Era imponente, roccioso, nodoso. Un naso  come un promontorio, piantato in un volto ruvido che raramente si schiudeva al sorriso. Si chiamava Andrea ma per tutti era Sandrino. Se n’è andato a 88 anni, in silenzio, di notte. Andrea Carrea è stato, con Ettore Milano (scomparso poco più di un anno fa) e Michele Gismondi, il più grande gregario di Fausto Coppi. Forza fisica straordinaria, generosità tanta da regalarne, lealtà assoluta. Internato a Buchenwald, era sopravvissuto a due marce della morte. Nel 1945 lavorava come muratore quando Serse, il fratello di Coppi, lo presentò a Biagio Cavanna, il massaggiatore cieco, l’orbo veggente di Novi Ligure.
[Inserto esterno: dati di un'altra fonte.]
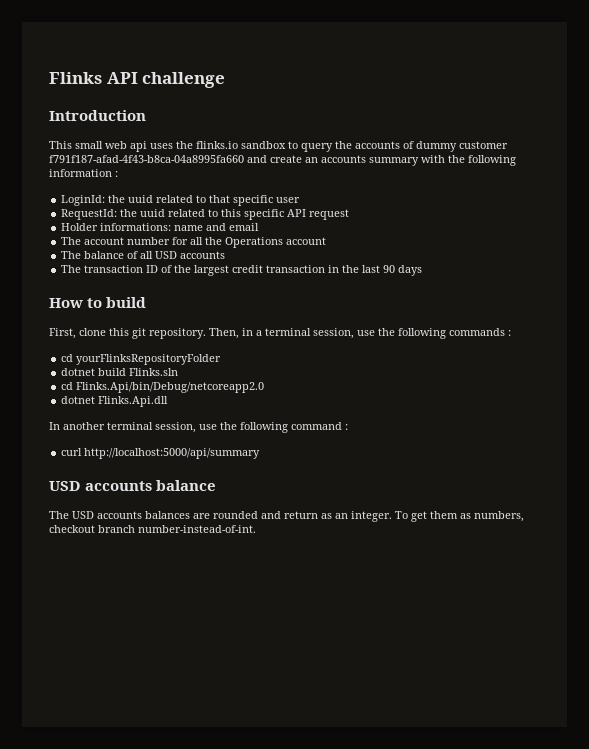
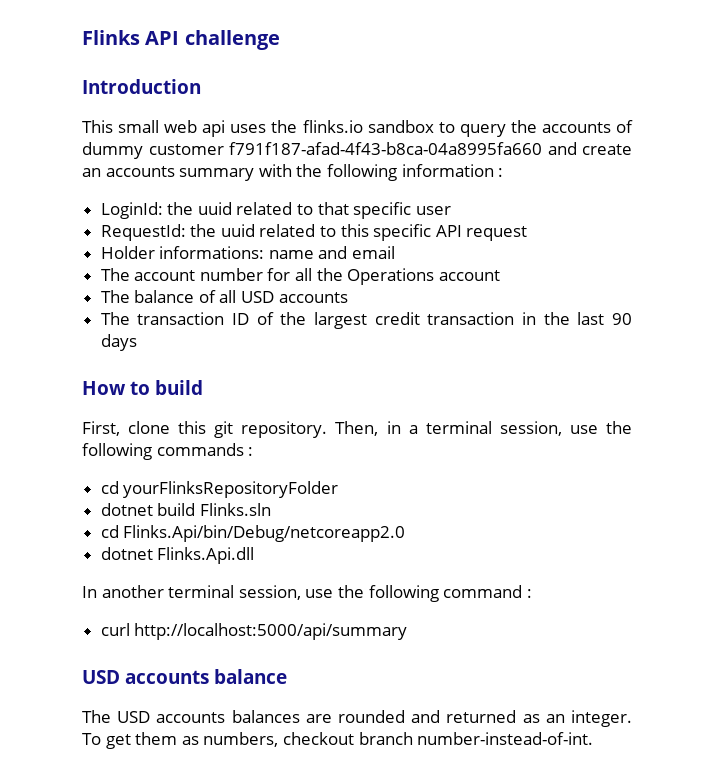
- The USD accounts balances are rounded and return as an integer.
+ The USD accounts balances are rounded and returned as an integer.

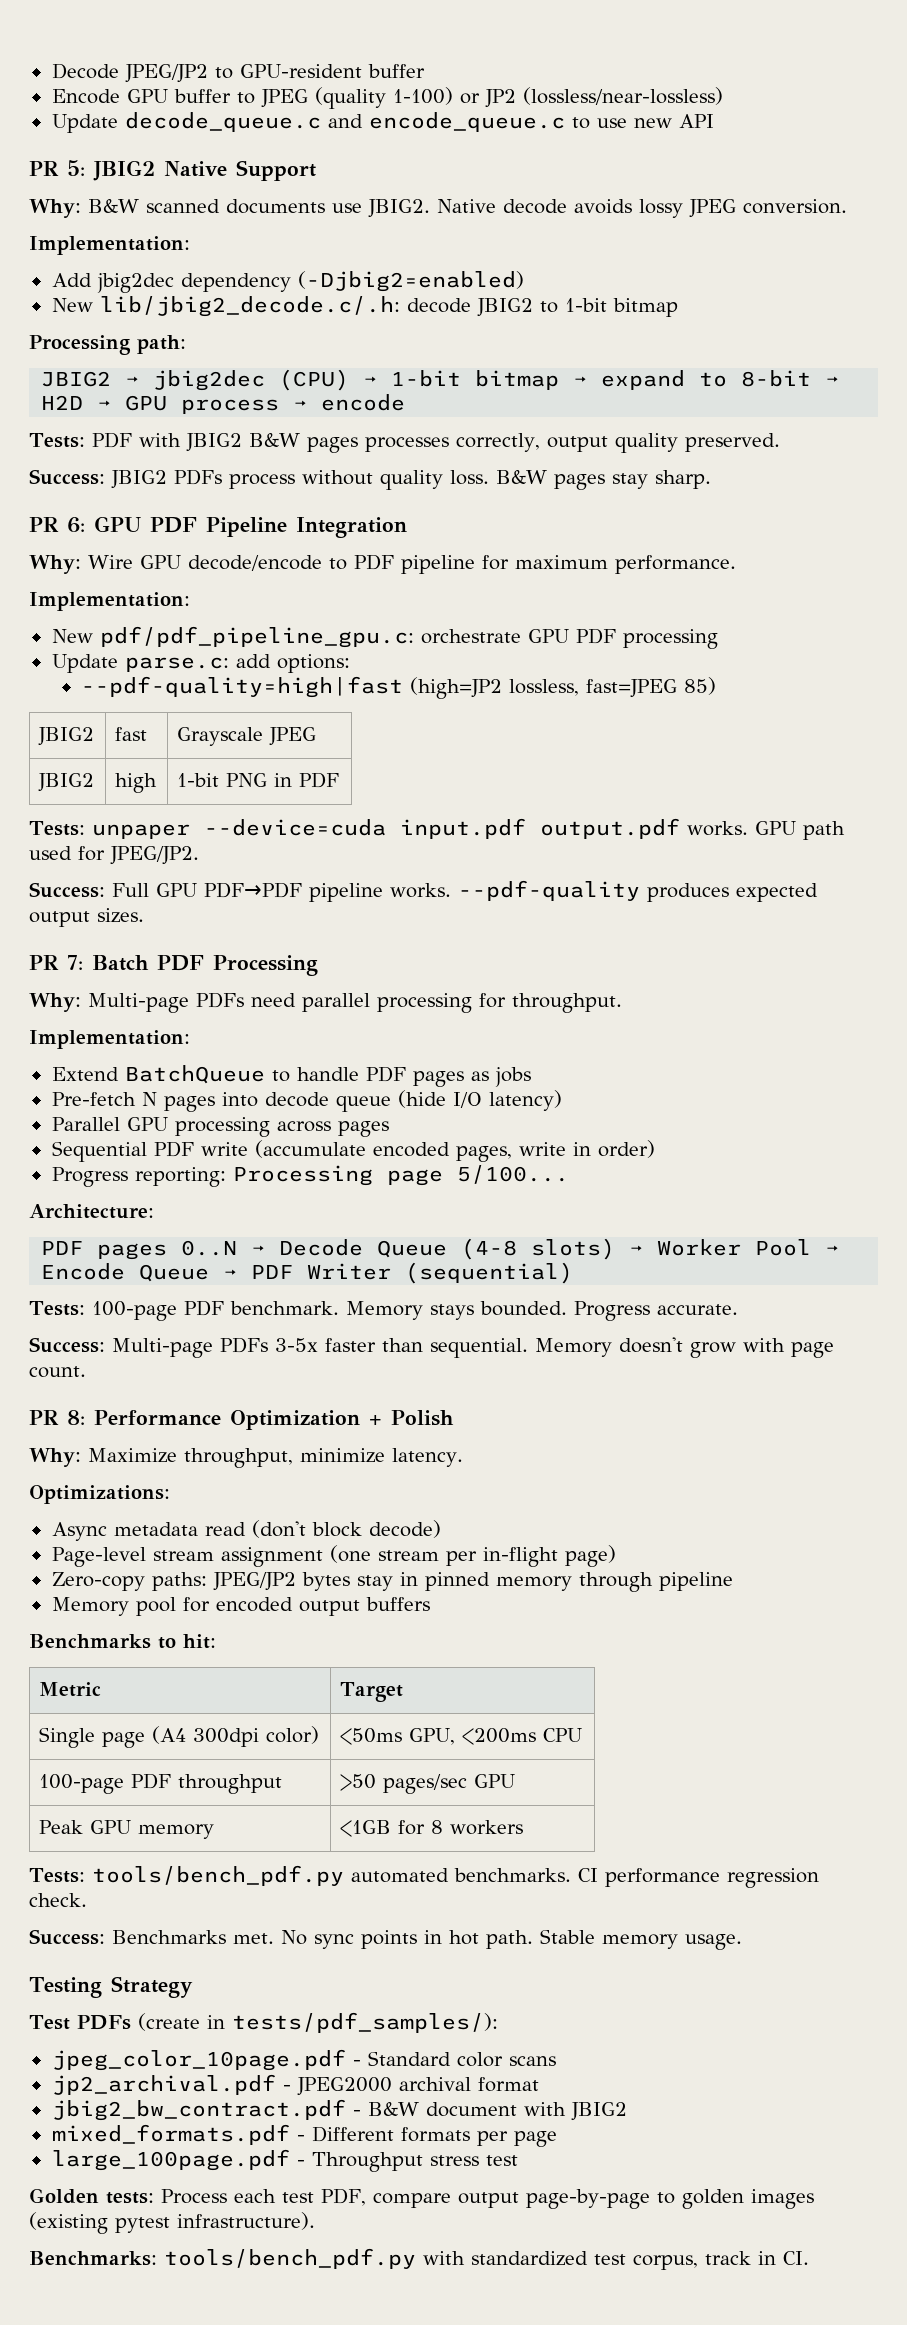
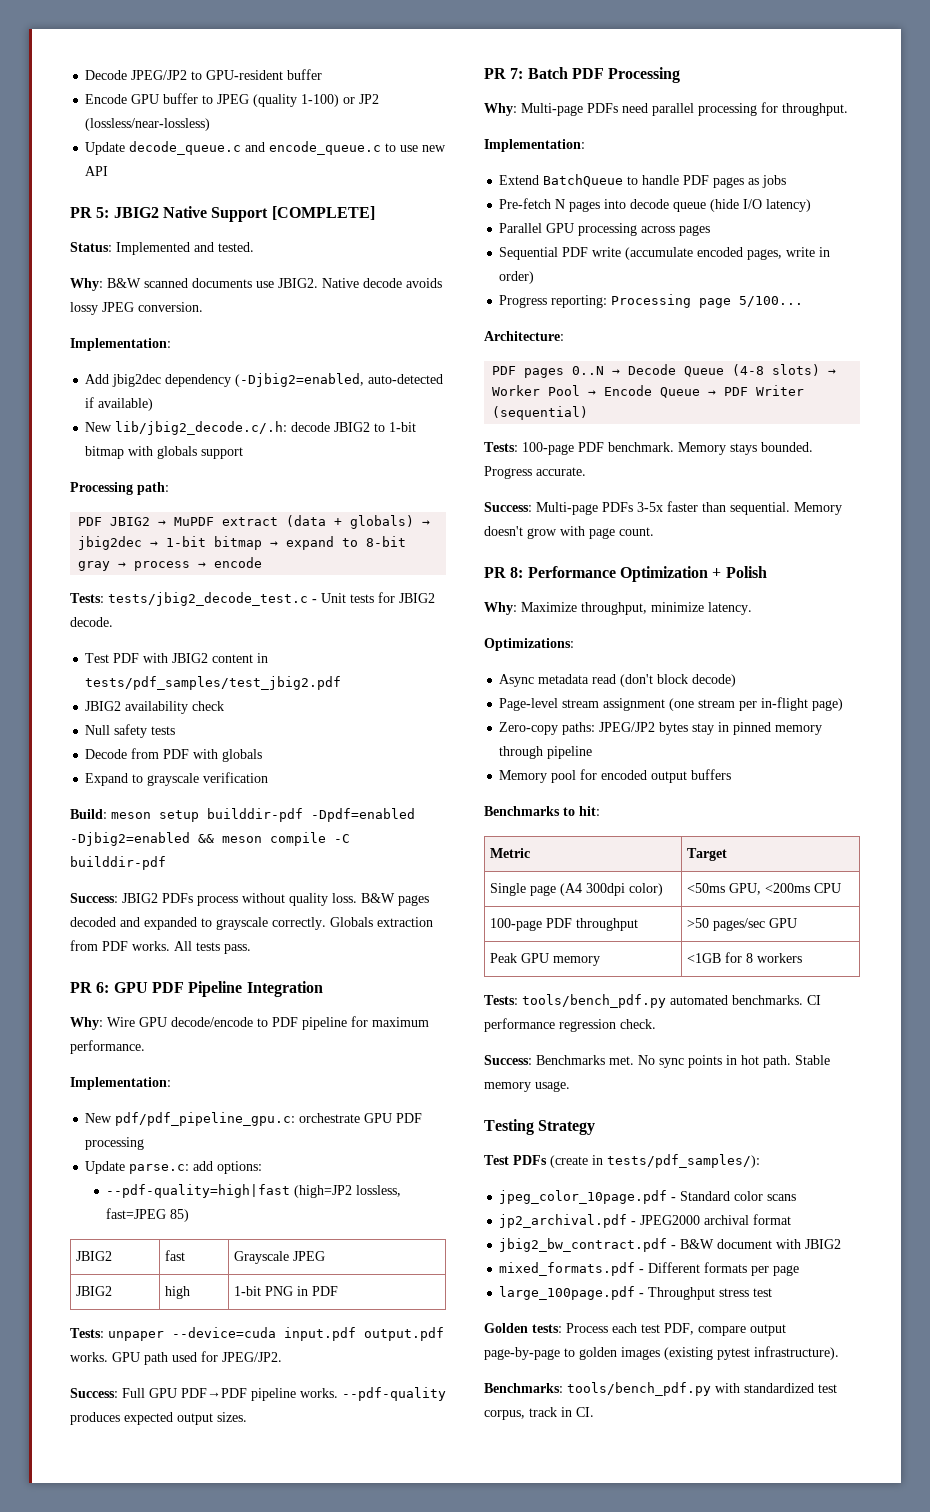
- PR 5: JBIG2 Native Support
+ PR 5: JBIG2 Native Support [COMPLETE]
+ Status: Implemented and tested.
- Add jbig2dec dependency (-Djbig2=enabled)
+ Add jbig2dec dependency (-Djbig2=enabled, auto-detected if available)
- New lib/jbig2_decode.c/.h: decode JBIG2 to 1-bit bitmap
+ New lib/jbig2_decode.c/.h: decode JBIG2 to 1-bit bitmap with globals support
- JBIG2 → jbig2dec (CPU) → 1-bit bitmap → expand to 8-bit → H2D → GPU process → encode
+ PDF JBIG2 → MuPDF extract (data + globals) → jbig2dec → 1-bit bitmap → expand to 8-bit gray → process → encode
- Tests: PDF with JBIG2 B&W pages processes correctly, output quality preserved.
+ Tests: tests/jbig2_decode_test.c - Unit tests for JBIG2 decode.
+ Test PDF with JBIG2 content in tests/pdf_samples/test_jbig2.pdf
+ JBIG2 availability check
+ Null safety tests
+ Decode from PDF with globals
+ Expand to grayscale verification
+ Build: meson setup builddir-pdf -Dpdf=enabled -Djbig2=enabled && meson compile -C builddir-pdf
- B&W pages stay sharp.
+ B&W pages decoded and expanded to grayscale correctly. Globals extraction from PDF works. All tests pass.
Cavanna  “sentì” Sandrino, muscoli e calli, e lo spedì ad allenarsi con Fausto e i suoi compagni. Nel Tour del ’52 Carrea vestì la maglia gialla, a Losanna, dopo essersi infilato nella fuga giusta con la generosa comprensione di Coppi. Tenne il simbolo del comando per un giorno e lo restituì al capitano. Dalla vittoria di Coppi nella Grand Boucle ricavò due milioni e tanti bei contratti, andò zigzagando per l’Europa da una riunione all’altra, tornò con un discreto gruzzolo e da alessandrino previdente si costruì la casa a Villarvernia.
 
Fu a suo modo protagonista di uno dei più paradigmatici trionfi coppiani. Giro d’Italia 1953. La corsa pare saldamente nelle mani dello svizzero Hugo Koblet, campione bello e di gentile aspetto, bionda capigliatura imbrillantinata. Coppi è secondo e pare rassegnato alla sconfitta. Deciderà la tappa di Bormio, 125  chilometri, da scalare lo Stelvio con i suoi 2.758 metri. Tappa da leggenda e la leggenda se ne impadronisce, adornando la realtà con i fiocchi della fantasia. Il giorno prima Coppi ha attaccato, ha staccato il rivale, ma Koblet, formidabile discesista, è riuscito a recuperare. I due si sono presentati insieme sulla pista in terra battuta di Bolzano, Fausto ha vinto in volata.
 
La sera in albergo Aldo Zambrini, patron della “Bianchi”, convoca la squadra. “Domani – intima – si vince il Giro”. Coppi è tentennante. “Ma, commendatore …”. Zambrini replica, tranchant: “Se hai preso degli accordi con Koblet hai fatto male. Domani si vince”. Si dice che Coppi esca turbato dal summit e ordini ai suoi gregari corsa dura dall’inizio. Alla partenza, Koblet porta gli occhiali scuri. Ettore Milano lo convince a toglierli con la scusa di una fotografia. Gli occhi dello svizzero sono stanchi, infossati. Buon segno. I gregari di Coppi circondano la maglia rosa. L’andatura è sostenuta. Attorno all’ottantesimo chilometro Coppi si rivolge a Carrea: “Pappagallo, cosa stai facendo? Non tirare così”. E’ la frase in codice concordata. Sandrino si porta in testa e imprime un ritmo forsennato. Il gruppo si sfila. Il piano sta funzionando. Gli uomini della “Bianchi” hanno trovato un alleato nel giovane corridore torinese Nino Defilippis, che veste la maglia verde oliva della “Legnano”. Si sale fra due pareti di neve. A undici chilometri dalla vetta è in testa un plotoncino con Coppi, Koblet, Bartali, Defilippis, Fornara, Coletto, Ruiz e lui, Andrea Carrea.  Coppi confabula con Defilippis. “Cit (piccolo in torinese), te la senti ancora?”. Defilippis se la sente e s’invola. Coppi parte a riprenderlo con Koblet alla ruota. Coppi attacca. Si alza sui pedali. Ancora una volta, forse l’ultima. Koblet cede. Si dice (lo dice la leggenda) che prima di staccarlo Fausto mormori a Hugo qualcosa come “scusami”. A Bormio Coppi è maglia rosa. Il Giro è suo. Merito anche dello straordinario Carrea. Addio allora, Sandrino. Chissà quante belle pedalate in cielo con Fausto e Ettore.